C’è grande attesa per la decisione dei giudici romani. Un’attesa carica di speranza per i due imputati e le rispettive difese – gli avvocati Giovanni Azzena e Franco Luigi Satta per Cristiano e Guido Da Tome e Antonello Desini per Spano – i quali nel corso dell’istruttoria dibattimentale hanno cercato a più riprese di demolire l’impianto accusatorio della procura capitolina. I difensori hanno citato ben 14 testimoni. Il pm ha ritenuto gran parte di queste testimonianze inattendibili, mentre altre, come quella del gip di Roma Giacomo Ebner e del gip di Tempio Marco Contu, irrilevanti rispetto ai fatti contestati nel capo di imputazione.

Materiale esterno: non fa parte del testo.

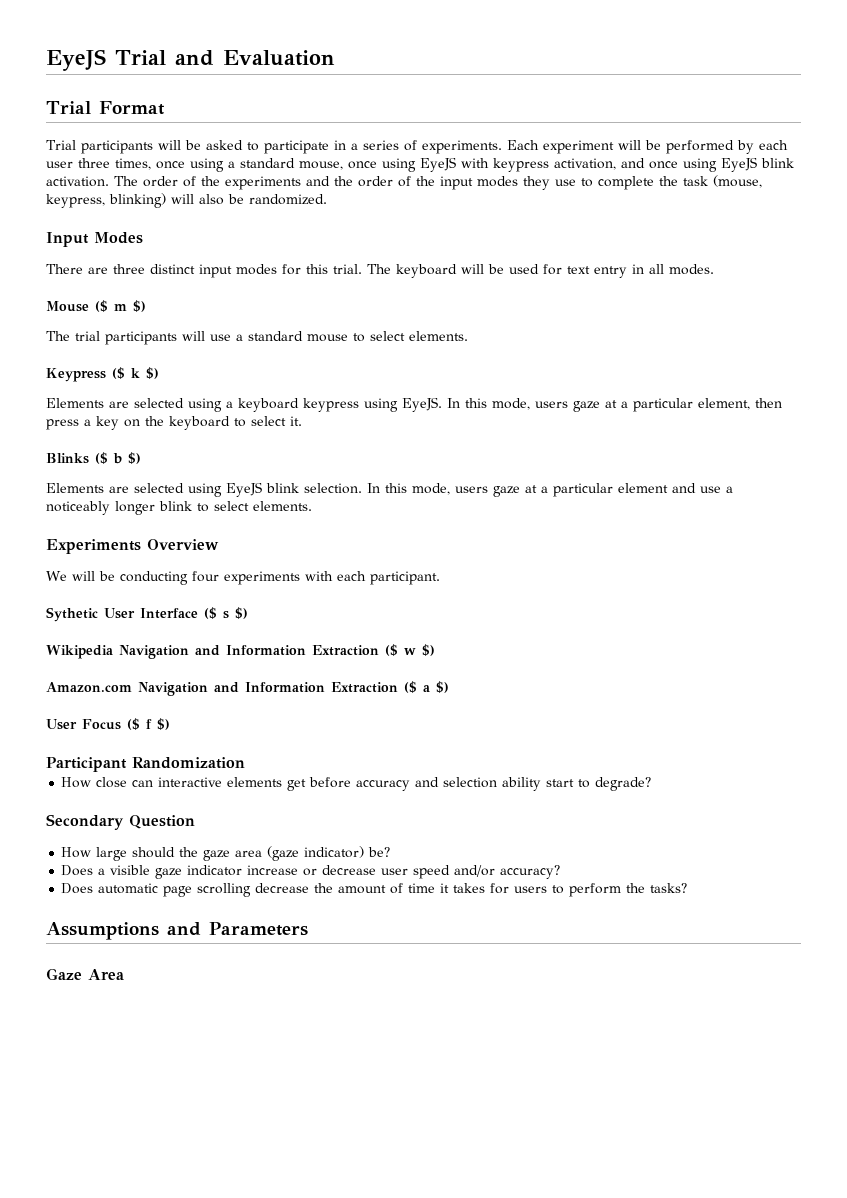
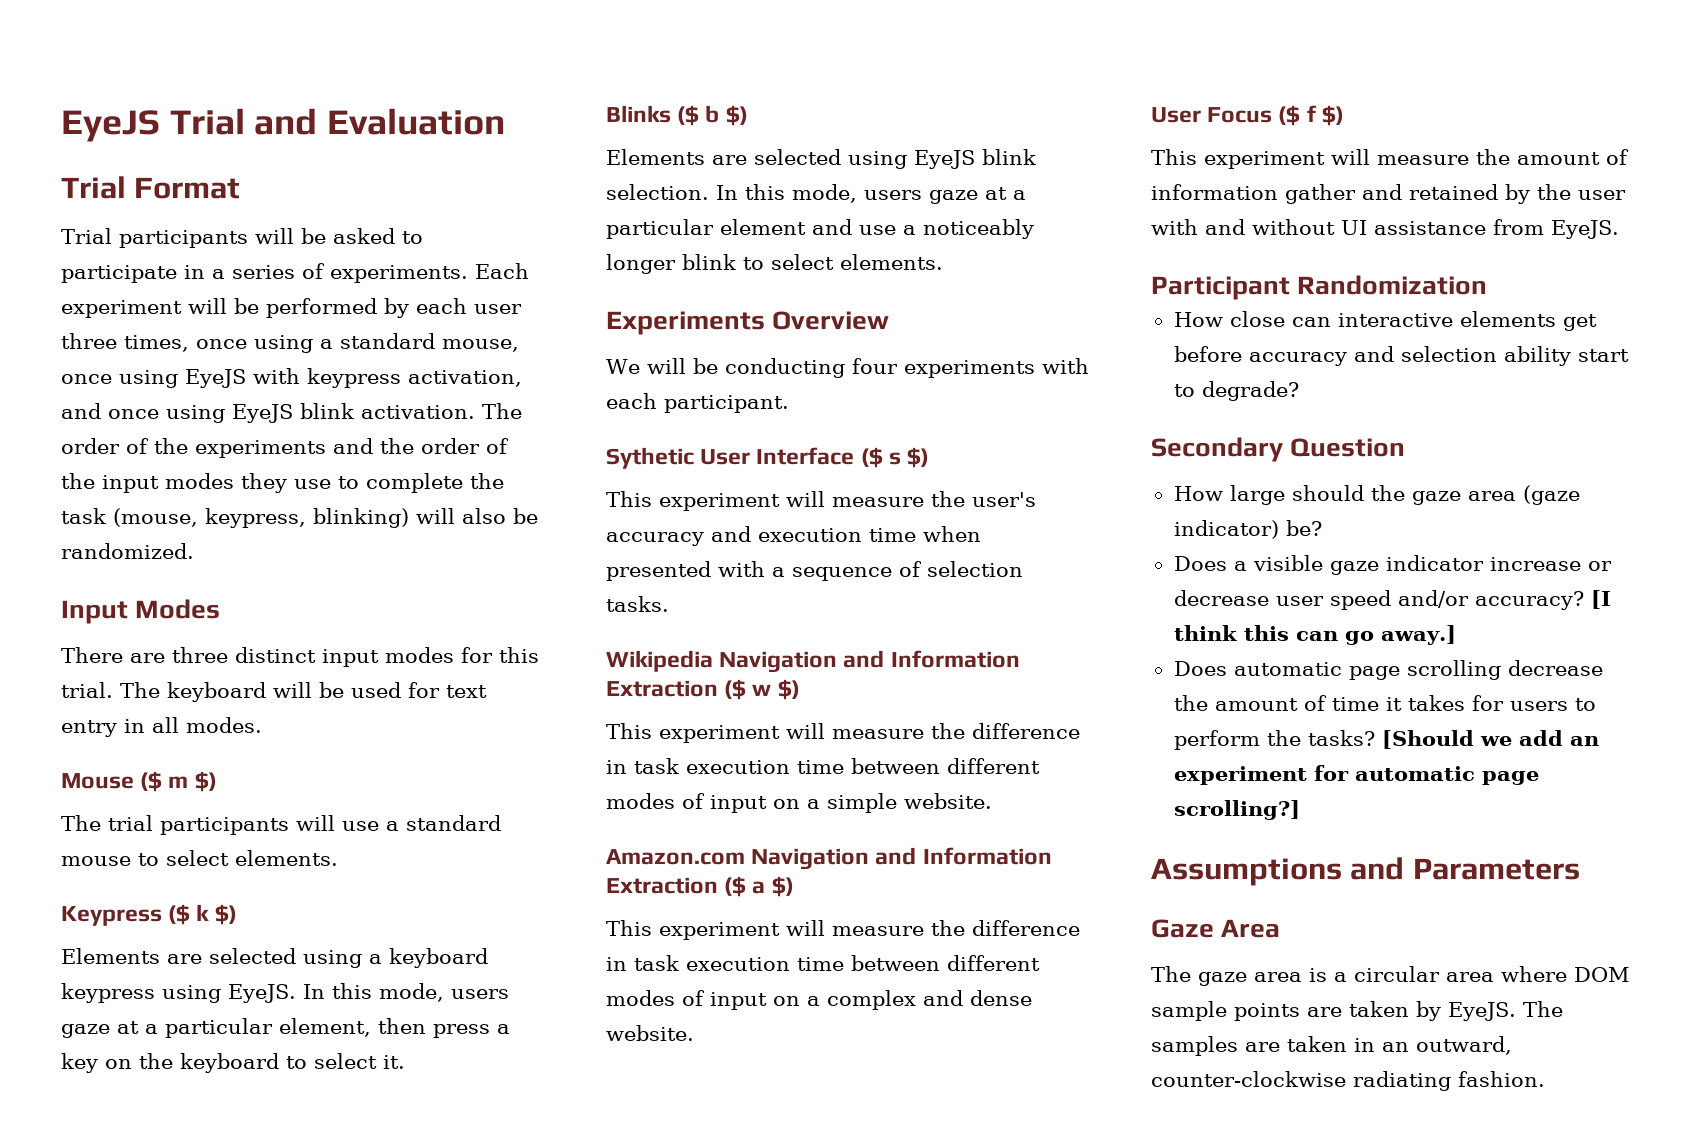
(248, 613) none -> [606,491,1036,511] [606,526,981,546] [606,561,1023,581] [606,596,669,612] // This experiment will measure the user's accuracy and execution time when presented with a sequence of selection tasks.
(435, 650) none -> [606,723,1080,743] [606,758,1040,774] [606,793,992,813] // This experiment will measure the difference in task execution time between different modes of input on a simple website.
(449, 687) none -> [606,920,1080,940] [606,955,1040,971] [606,990,1032,1010] [606,1025,694,1041] // This experiment will measure the difference in task execution time between different modes of input on a complex and dense website.
(170, 724) none -> [1151,149,1629,169] [1151,184,1626,204] [1151,219,1619,239] // This experiment will measure the amount of information gather and retained by the user with and without UI assistance from EyeJS.
(561, 872) none -> [1590,590,1611,609] [1173,625,1456,645] [I think this can go away.]
(688, 888) none -> [1381,730,1599,749] [1173,765,1539,785] [1173,800,1300,820] [Should we add an experiment for automatic page scrolling?]
(124, 974) none -> [1151,966,1630,986] [1151,1001,1563,1021] [1151,1036,1512,1056] [1151,1071,1545,1091] // The gaze area is a circular area where DOM sample points are taken by EyeJS. The samples are taken in an outward, counter-clockwise radiating fashion.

«Spano non è un addetto ai lavori e non sapeva minimamente che non si potesse fare un regalo ad un amico se questo amico era un giudice», dice l’avvocato Guido Da Tome che rimarca l’assoluta mancanza di dolo sia da parte di Spano che di Cristiano, evidenziando che tra i due c’era stato uno scambio reciproco di doni nel Natale 2015. E che la conoscenza tra i due era del tutto superficiale prima della sentenza di assoluzione di Spano e che solo 5, 6 mesi dopo è diventata profonda amicizia. «Sulla scorta degli atti al vaglio dibattimentale – prosegue Da Tome –, l’ipotesi accusatoria non ha retto perché non sono sufficienti le intercettazioni, e le interpretazioni forcaiole sono state smentite categoricamente da circostanze emerse nell’istruttoria dibattimentale. I giudici non hanno nulla su cui fondare una sentenza di condanna». L’avvocato Azzena sottolinea come l’istruttoria dibattimentale si sia svolta unicamente su deduzioni prova dedotte dalle difese. «I testimoni hanno confermato la versione fornita da Spano e da Cristiano nell’interrogatorio di garanzia. E, quindi, che non c’è stato alcun episodio corruttivo – dice Azzena – È stato dimostrato che i furgoni sono stati prestati ad una terza persona e non a Cristiano, che la refurtiva rubata a casa di Cristiano è stata recuperata da un parente del ladro e non da Spano, e che il macbook era stato regalato dall’imprenditore olbiese all’ex gip in un reciproco scambio di doni natalizi». Nella sua arringa, nel sollecitare l’assoluzione degli imputati, l’avvocato Franco Luigi Satta aveva fatto appello alla coscienza del tribunale collegiale, chiedendo di conservare la giusta serenità nel giudizio, così da comprendere che il reato contestato non si è consumato.

«Manuel Spano è stato arrestato unicamente sul presupposto che lo stesso avesse rapporti con la criminalità olbiese. Ciò è sconcertante – commenta l’avvocato Desini, che evidenzia le omissioni in fase di indagine da parte della Procura di Roma – La frase captata nell’intercettazione, “l’amico tuo”, riferito al ladro che aveva effettuato il furto nell’abitazione di Cristiano, era un’espressione sarcastica tipicamente olbiese e stava a significare l’esatto opposto, ovvero che quello stesso ladro tempo prima aveva commesso un furto nel deposito dello Spano. Un nemico quindi e non un amico come ipotizzato dalla Procura. Inoltre le celle telefoniche agganciate dai cellulari dei due imputati hanno provato che Spano non si trovava nel suo deposito quando Cristiano era andato ad annottare il numero di targa dei furgoni, e che l’ex gip si era recato lì su indicazione di un altra persona, destinataria del prestito, che ha confermato la circostanza nel corso del dibattimento».